ASSIGNED TASK.
The output is a word-for-word repeat of the listing below, free of images.

INFORMATION GIVEN.

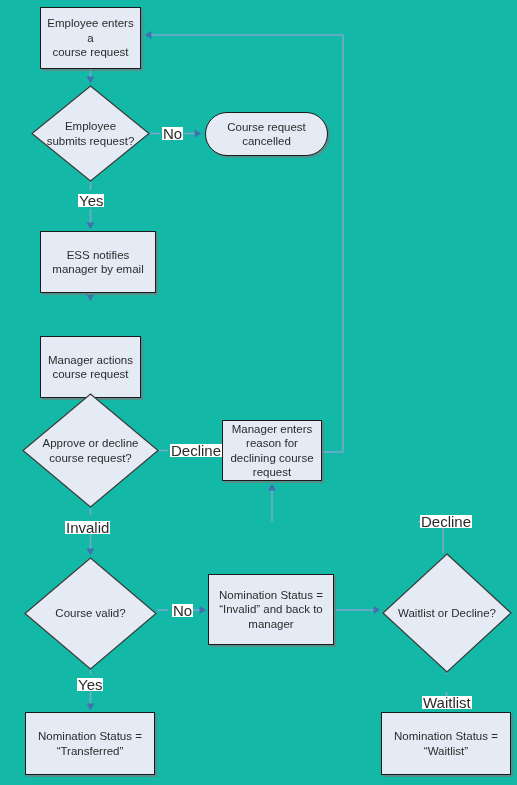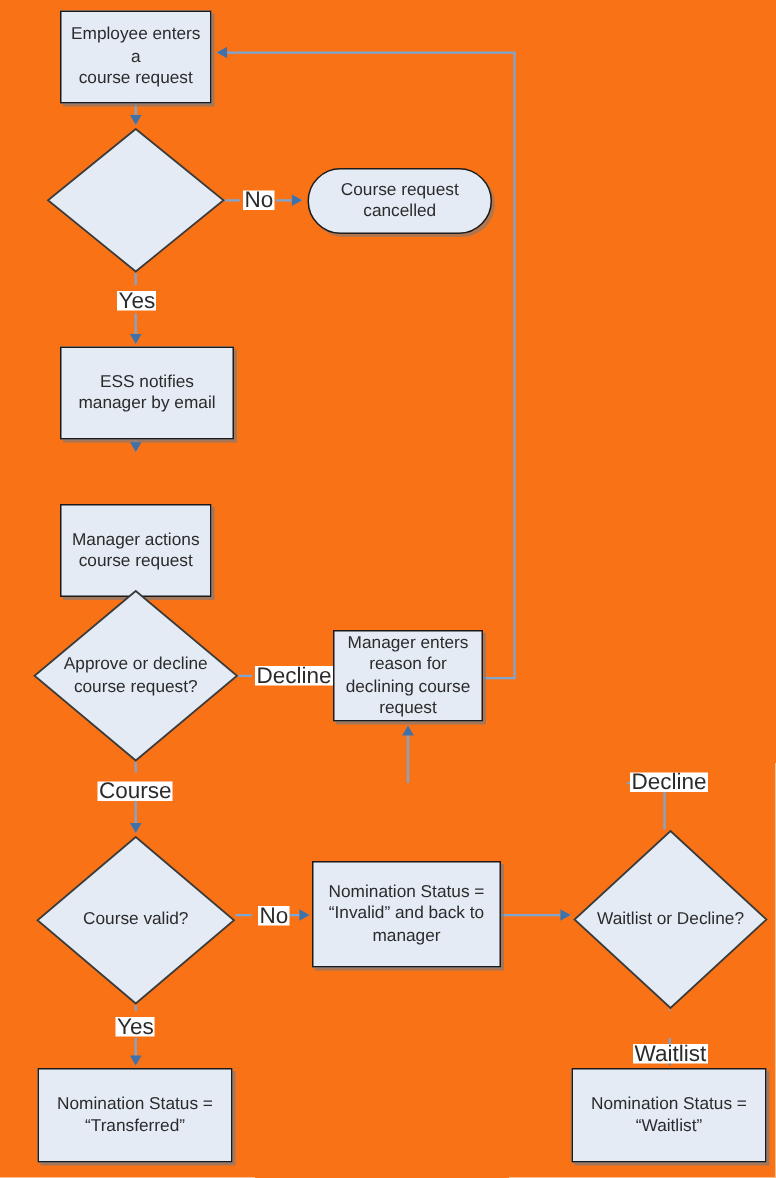--- a/index.html
+++ b/index.html
@@ -14,7 +14,7 @@
     position: relative;
     width: 517px;
     height: 785px;
-    background: #f97316;
+    background: #14b8a6;
     overflow: hidden;
   }
   #edges {

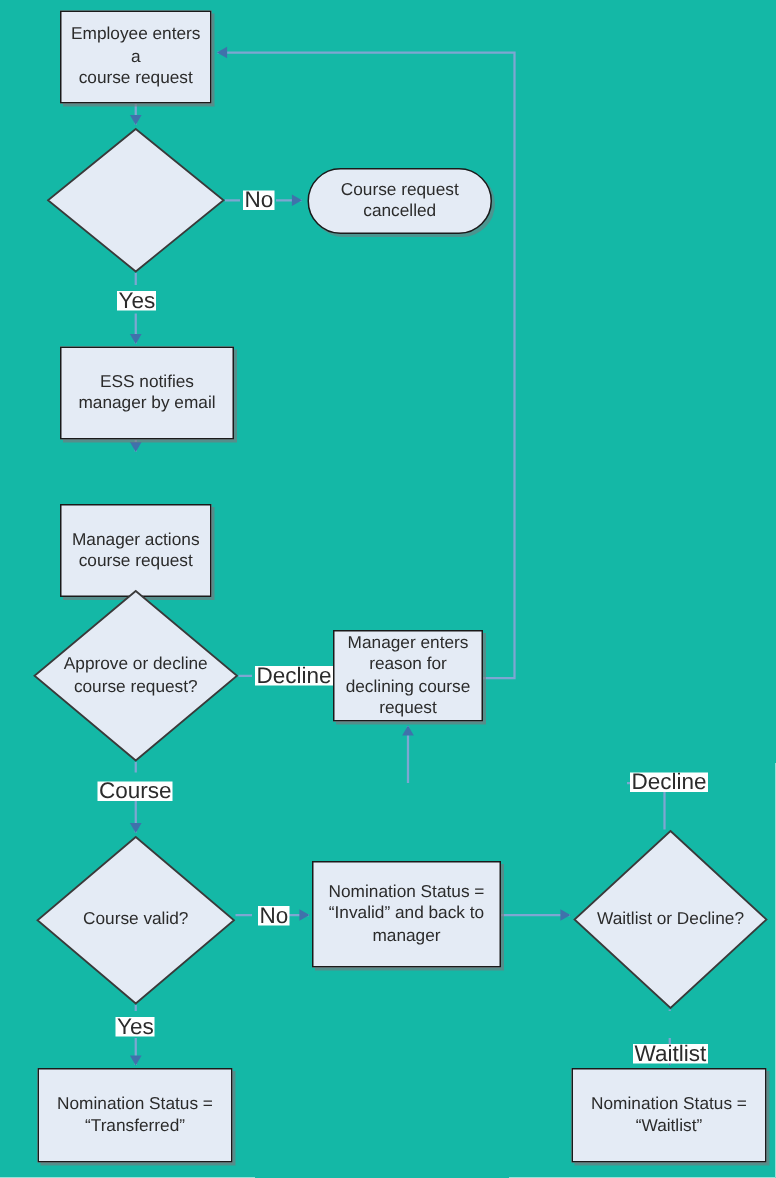--- a/index.html
+++ b/index.html
@@ -126,6 +126,8 @@
         <svg class="diamond-svg" viewBox="0 0 119 97" preserveAspectRatio="none">
           <polygon points="59.5,1 118,48.5 59.5,96 1,48.5" fill="#e4ebf5" stroke="#3a3a3a" stroke-width="1.2"></polygon>
         </svg>
+        <span class="txt">Employee
+submits request?</span>
       </div>
       <div class="node terminator" style="left: 205px; top: 112px; width: 123px; height: 44px;">
         <span class="txt">Course request

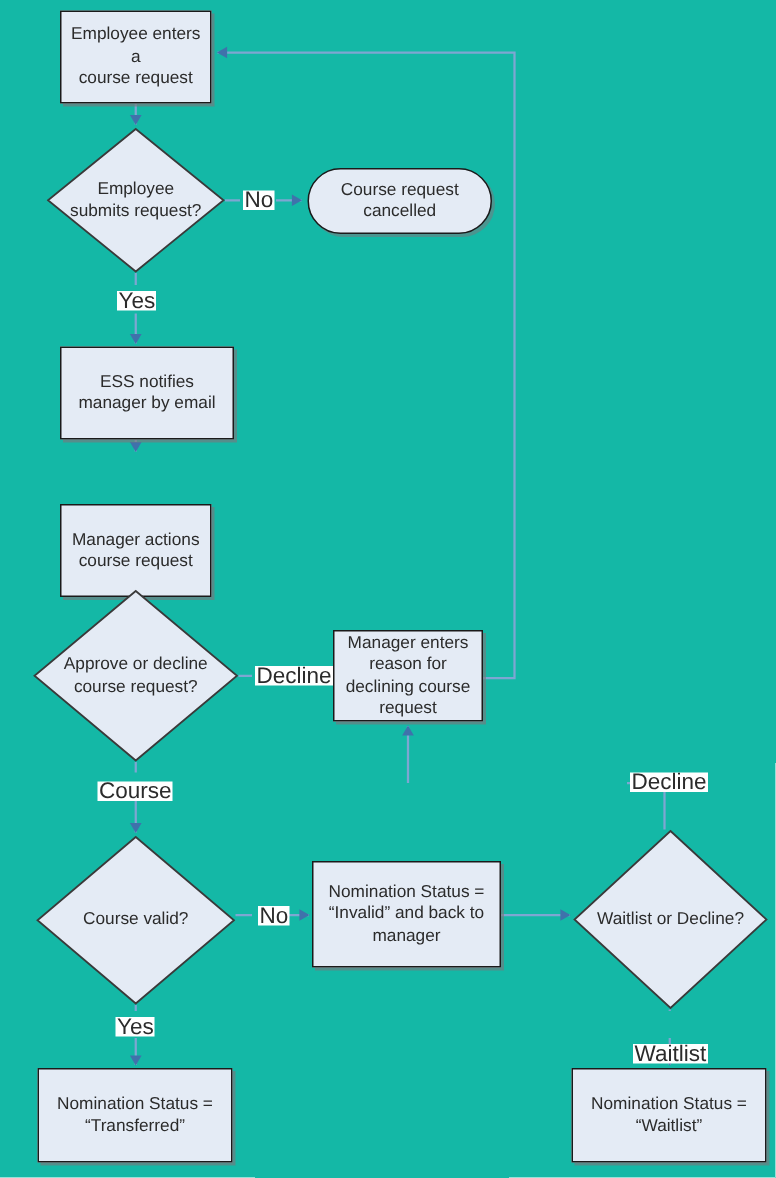--- a/index.html
+++ b/index.html
@@ -184,7 +184,7 @@
       <span class="edge-label" style="left: 162px; top: 127px;">No</span>
       <span class="edge-label" style="left: 78px; top: 194px;">Yes</span>
       <span class="edge-label" style="left: 170px; top: 444px;">Decline</span>
-      <span class="edge-label" style="left: 65px; top: 521px;">Course</span>
+      <span class="edge-label" style="left: 65px; top: 521px;">Invalid</span>
       <span class="edge-label" style="left: 420px; top: 515px;">Decline</span>
       <span class="edge-label" style="left: 172px; top: 604px;">No</span>
       <span class="edge-label" style="left: 77px; top: 678px;">Yes</span>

TASK RESULT.
--- a/index.html
+++ b/index.html
@@ -14,7 +14,7 @@
     position: relative;
     width: 517px;
     height: 785px;
-    background: #f97316;
+    background: #14b8a6;
     overflow: hidden;
   }
   #edges {

--- a/index.html
+++ b/index.html
@@ -126,6 +126,8 @@
         <svg class="diamond-svg" viewBox="0 0 119 97" preserveAspectRatio="none">
           <polygon points="59.5,1 118,48.5 59.5,96 1,48.5" fill="#e4ebf5" stroke="#3a3a3a" stroke-width="1.2"></polygon>
         </svg>
+        <span class="txt">Employee
+submits request?</span>
       </div>
       <div class="node terminator" style="left: 205px; top: 112px; width: 123px; height: 44px;">
         <span class="txt">Course request

--- a/index.html
+++ b/index.html
@@ -184,7 +184,7 @@
       <span class="edge-label" style="left: 162px; top: 127px;">No</span>
       <span class="edge-label" style="left: 78px; top: 194px;">Yes</span>
       <span class="edge-label" style="left: 170px; top: 444px;">Decline</span>
-      <span class="edge-label" style="left: 65px; top: 521px;">Course</span>
+      <span class="edge-label" style="left: 65px; top: 521px;">Invalid</span>
       <span class="edge-label" style="left: 420px; top: 515px;">Decline</span>
       <span class="edge-label" style="left: 172px; top: 604px;">No</span>
       <span class="edge-label" style="left: 77px; top: 678px;">Yes</span>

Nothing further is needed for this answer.